Version comparison data
_____
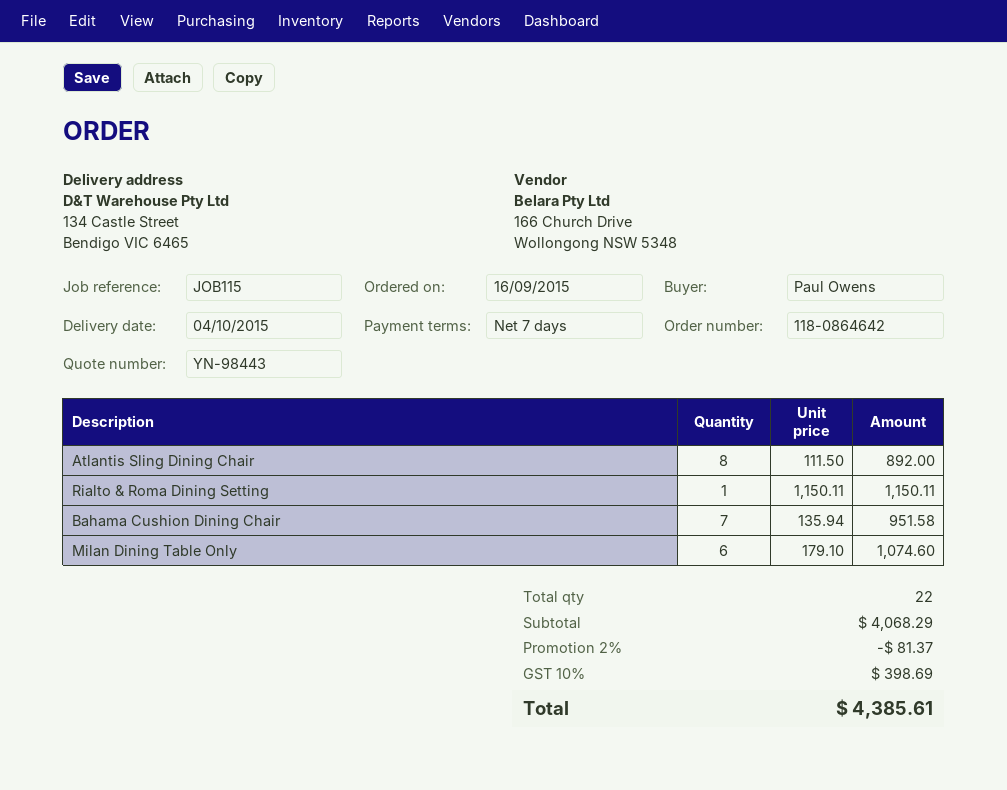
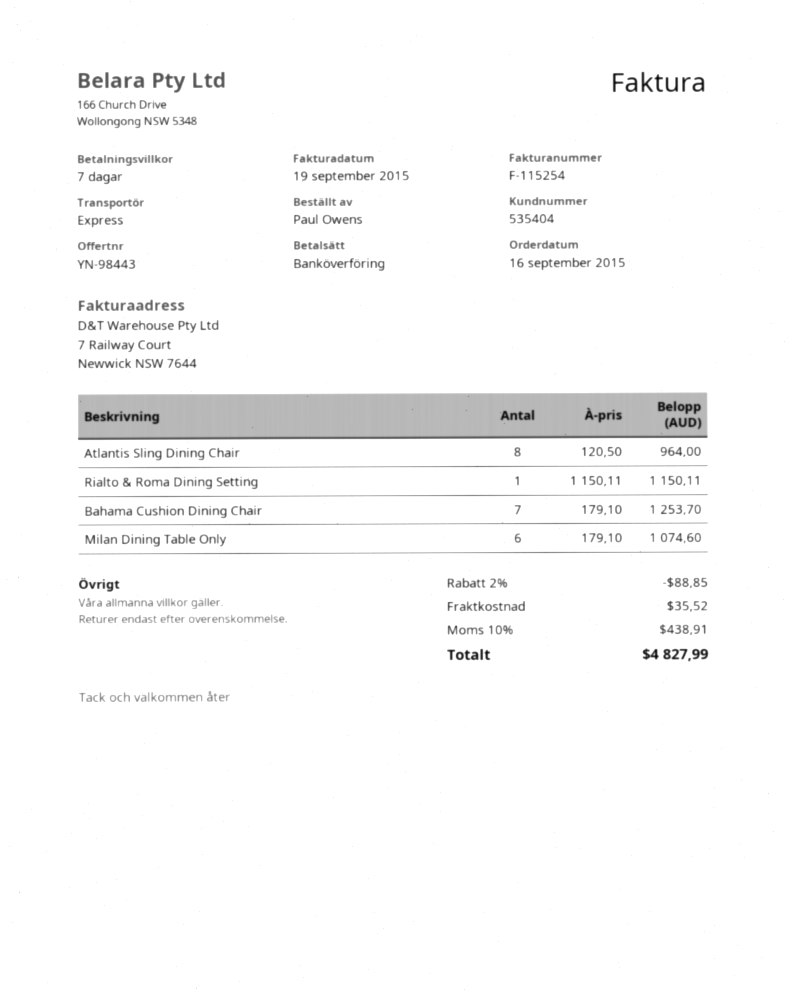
Atlantis Sling Dining Chair: 8 x 111.50 = 892.00 -> 8 x 120.50 = 964.00
Bahama Cushion Dining Chair: 7 x 135.94 = 951.58 -> 7 x 179.10 = 1253.70
discount: 2% = 81.37 -> 2% = 88.85
shipping: none -> 35.52
tax: 10% = 398.69 -> 10% = 438.91
total: 4385.61 -> 4827.99

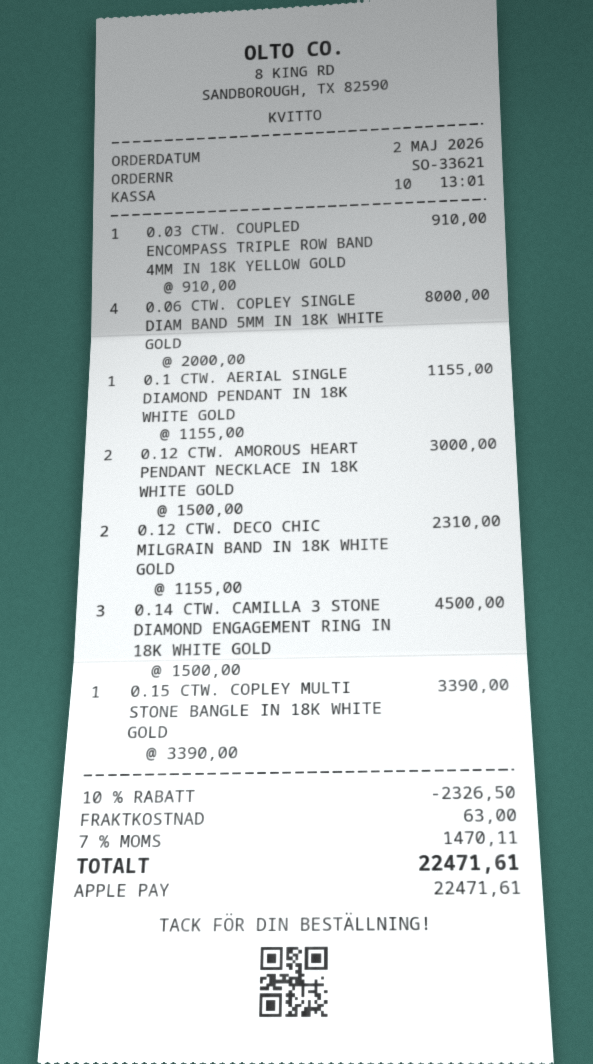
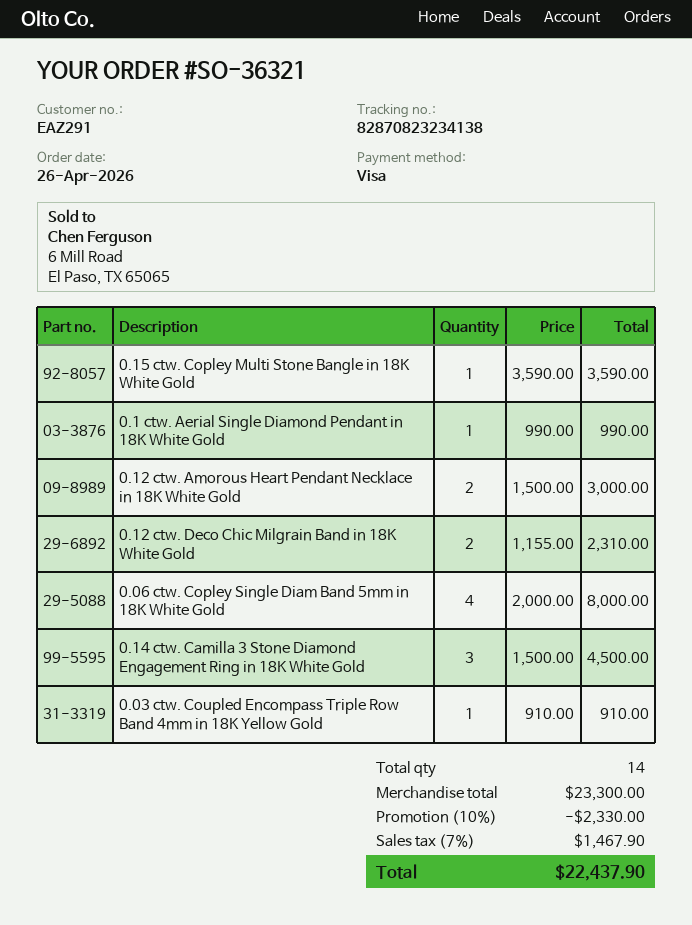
order number: SO-33621 -> SO-36321
order date: 2026-05-02 -> 2026-04-26
payment method: Apple Pay -> Visa
0.1 CTW. AERIAL SINGLE DIAMOND PENDANT IN 18K WHITE GOLD: 1 x 1155.00 = 1155.00 -> 1 x 990.00 = 990.00
0.15 CTW. COPLEY MULTI STONE BANGLE IN 18K WHITE GOLD: 1 x 3390.00 = 3390.00 -> 1 x 3590.00 = 3590.00
discount: 10% = 2326.50 -> 10% = 2330.00
shipping: 63.00 -> none
tax: 7% = 1470.11 -> 7% = 1467.90
total: 22471.61 -> 22437.90

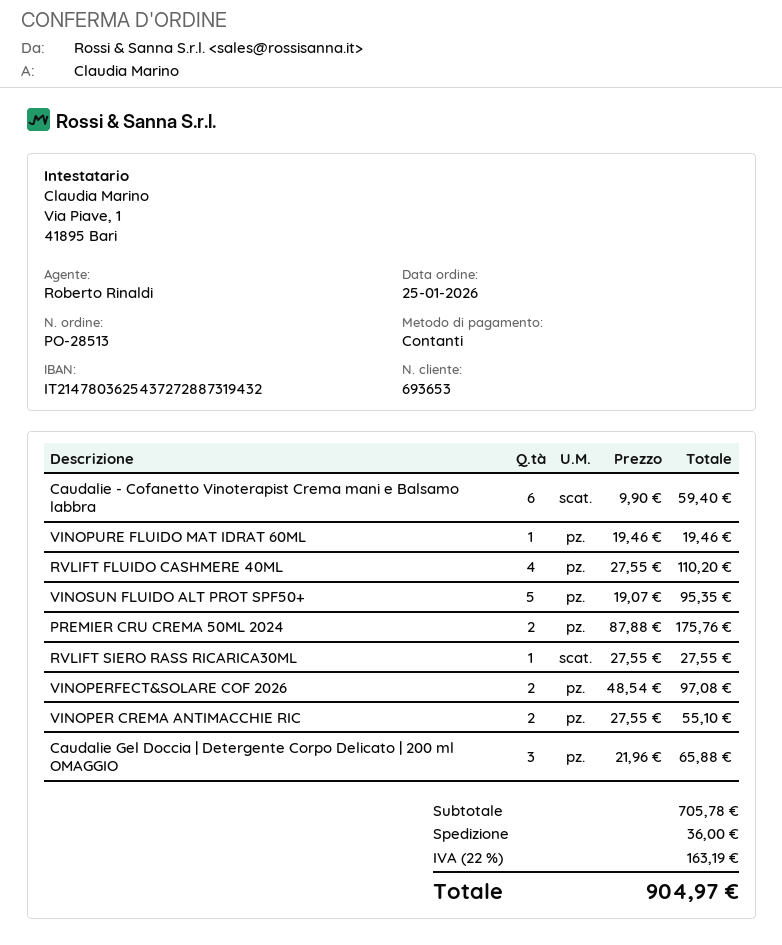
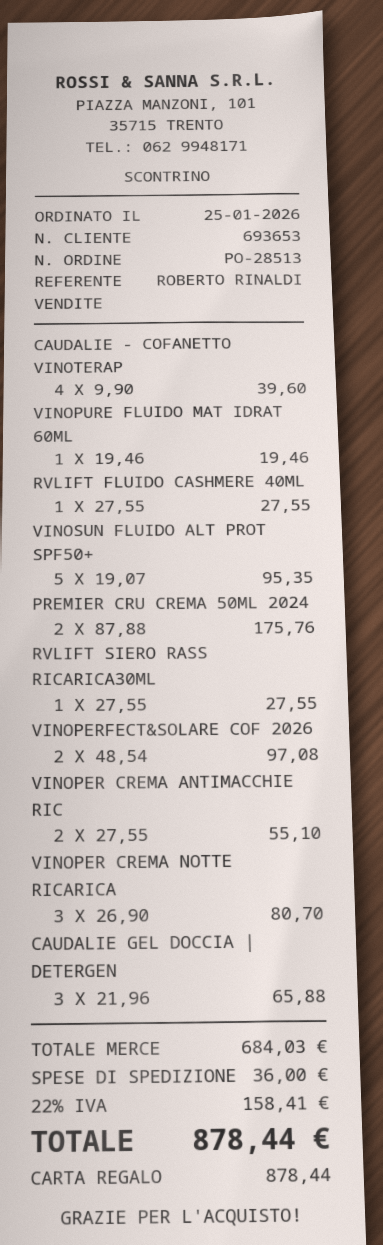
payment method: cash -> gift card
Caudalie - Cofanetto Vinoterapist Crema mani e Balsamo labbra: 6 x 9.90 = 59.40 -> 4 x 9.90 = 39.60
RVLIFT FLUIDO CASHMERE 40ML: 4 x 27.55 = 110.20 -> 1 x 27.55 = 27.55
VINOPER CREMA NOTTE RICARICA: none -> 3 x 26.90 = 80.70
subtotal: 705.78 -> 684.03
tax: 22% = 163.19 -> 22% = 158.41
total: 904.97 -> 878.44

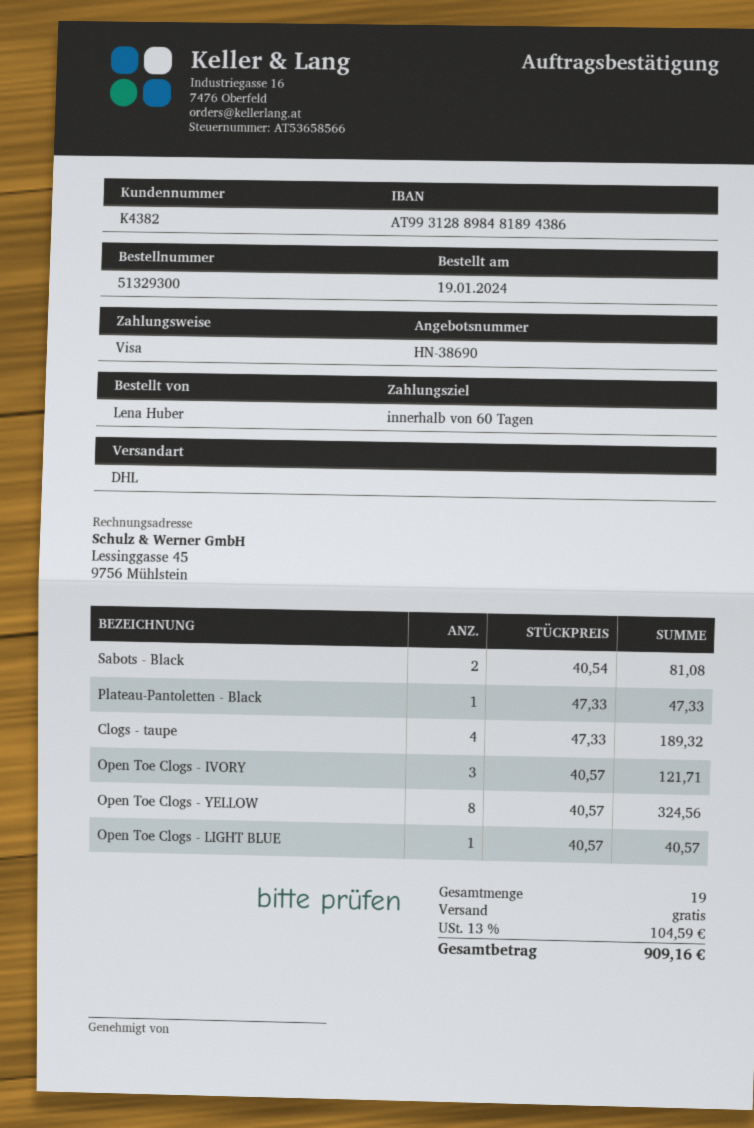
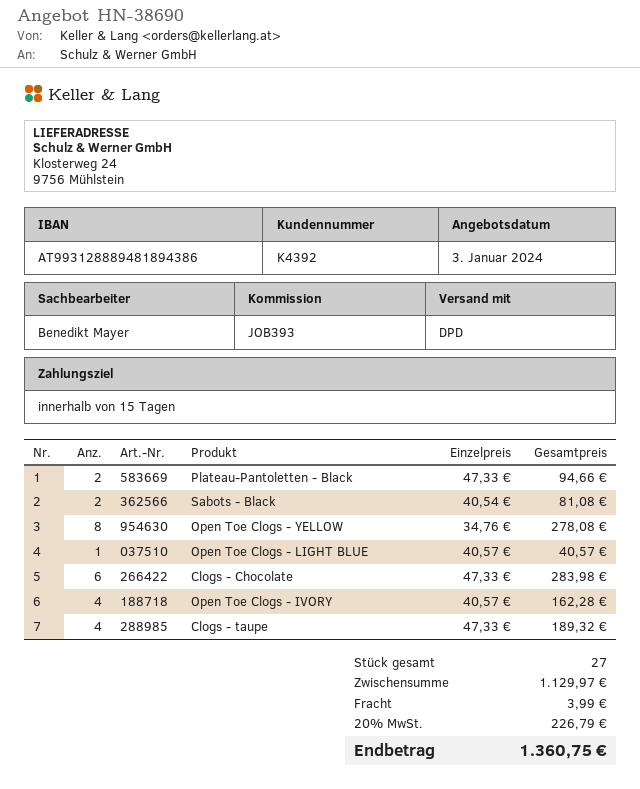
payment terms: 60 days -> 15 days
customer number: K4382 -> K4392
bank account: AT993128898481894386 -> AT993128889481894386
shipping method: DHL -> DPD
Plateau-Pantoletten - Black: 1 x 47.33 = 47.33 -> 2 x 47.33 = 94.66
Open Toe Clogs - IVORY: 3 x 40.57 = 121.71 -> 4 x 40.57 = 162.28
Open Toe Clogs - YELLOW: 8 x 40.57 = 324.56 -> 8 x 34.76 = 278.08
Clogs - Chocolate: none -> 6 x 47.33 = 283.98
total quantity: 19 -> 27
shipping: 0.00 -> 3.99
tax: 13% = 104.59 -> 20% = 226.79
total: 909.16 -> 1360.75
_____
Goal of the exercise: Some lines of the records above may hold the word "shipping". Report how many, and nothing else.

Task result: 4